McLain had been incorrectly told by a Training and Development Corp. job training counselor, Thomas Hebert, that he could get into the Marines through physical “tests,” even though he previously had failed the written entrance examination twice, according to Monday’s ruling.

“From February through April 1983, Hebert engaged McLain in several `progress reports’ and two `tests’ that required McLain to perform a number of bizarre physical activities and inflicted upon him substantial pain and humiliation,” the ruling says.

In a deposition, McLain said the “tests” included incidents in which Hebert blindfolded him, jabbed him in the chest and arm with syringes, poured hot wax on him and had him run around a track wearing nothing but boots.

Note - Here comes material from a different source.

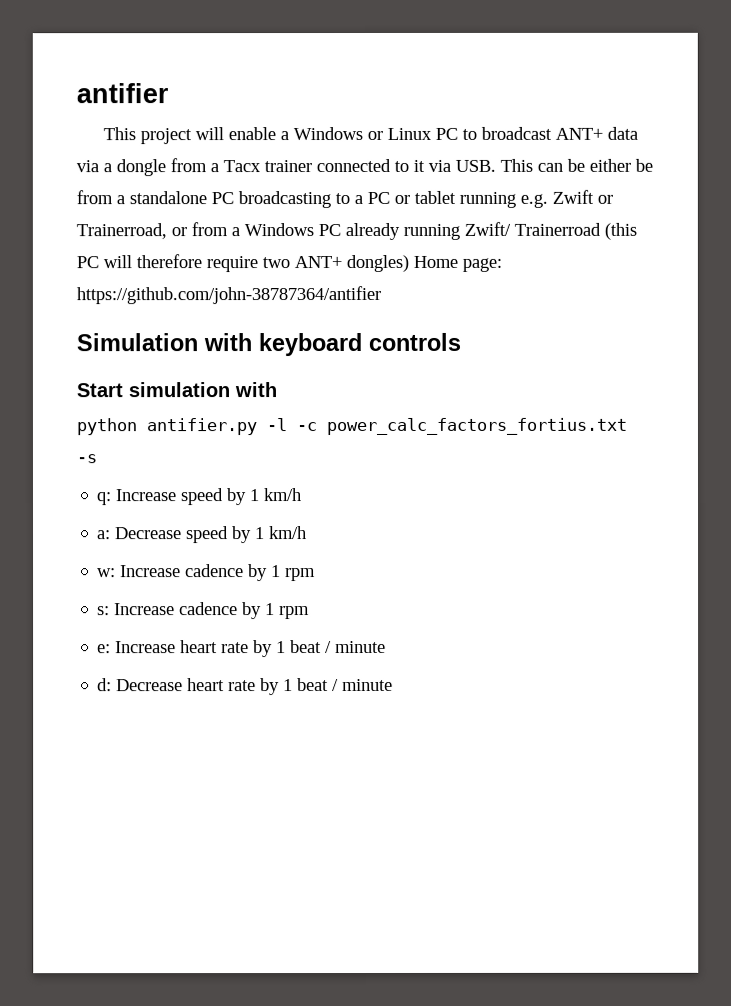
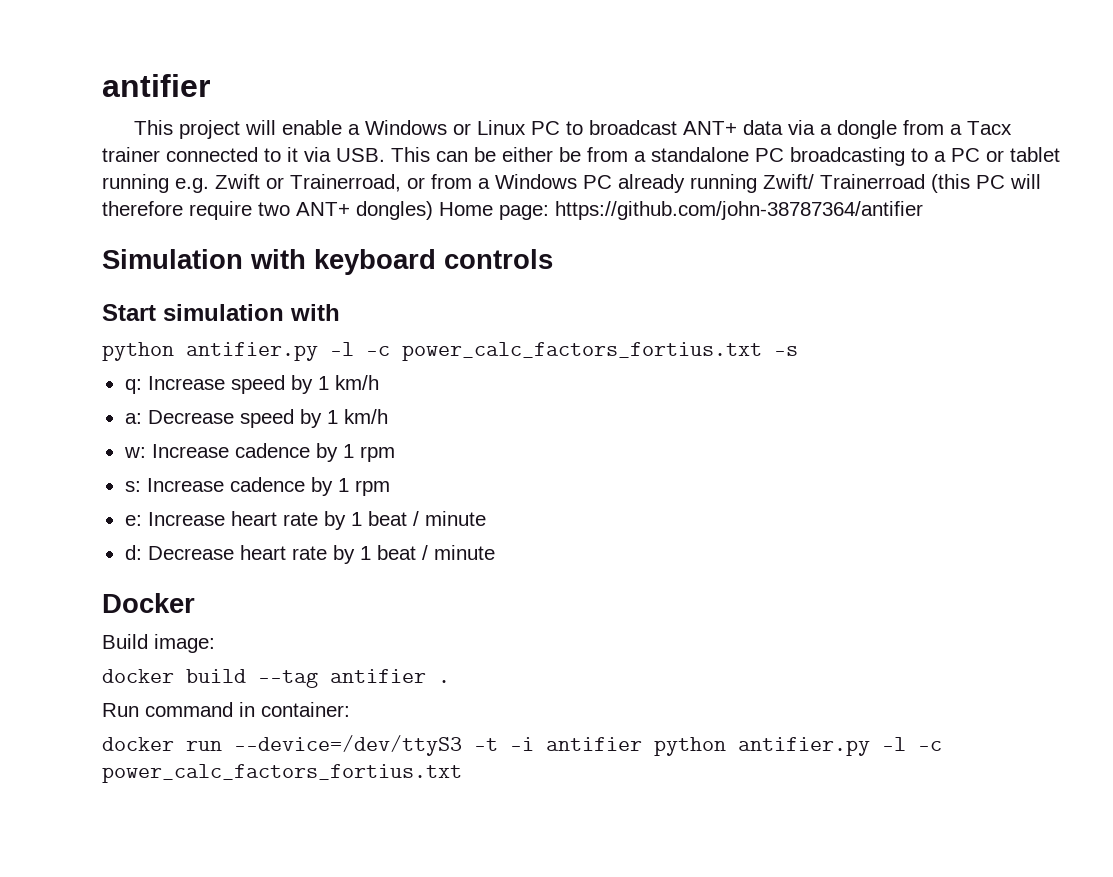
(394, 685) none -> [102,593,195,613] [102,634,215,653] [102,669,450,688] [102,702,350,717] [102,735,942,756] [102,764,462,783] // Docker // Build image: // docker build --tag antifier . // Run command in container: // docker run --device=/dev/ttyS3 -t -i antifier python antifier.py -l -c power_calc_factors_fortius.txt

“I did pushups, situps, and then he told me to take my shirt off, and he done the needles,” McLain said in recounting one incident in Hebert’s office. “And then he done the paddling. Told me to pull my pants down to the ankles, and I was supposed to say, `Thank you, sir,’ after each time he hit me with the paddle,” McLain said in his deposition.

The supreme court ruling says that “following the second test, performed according to Hebert in front of secret `recruiters,’ whom McLain neither saw nor spoke to, Hebert told McLain that his admission to the Marines was assured.”

But when McLain, who was 21 when he entered the Job Corps Program in 1983, went back to an armed forces recruiting center, he again failed the written test and was kept out of the Marines. McLain complained about the abuse at that point, and Hebert was fired.

McLain then filed his lawsuit, alleging that the non-profit TDC had been negligent in hiring and supervising Hebert and that TDC had been negligent in permitting the assault and battery of McLain. McLain also had sued the Penobscot Consortium, which along with TDC ran the federally funded Job Corps Program, but the consortium was dismissed as a defendant.

TDC appealed the award given to McLain in Penobscot County Superior Court, saying that McLain was partially to blame in the incident because he kept the abuse secret. The Maine Supreme Judicial Court unanimously turned down TDC’s appeal, saying defendants in assault cases cannot try to blame the victim by saying the victim’s negligence contributed to the situation.

TDC President Charles Tetro said Monday that his company could not have foreseen or prevented the abuse because it occurred privately. Tetro said that Hebert was fired immediately once the problems became known.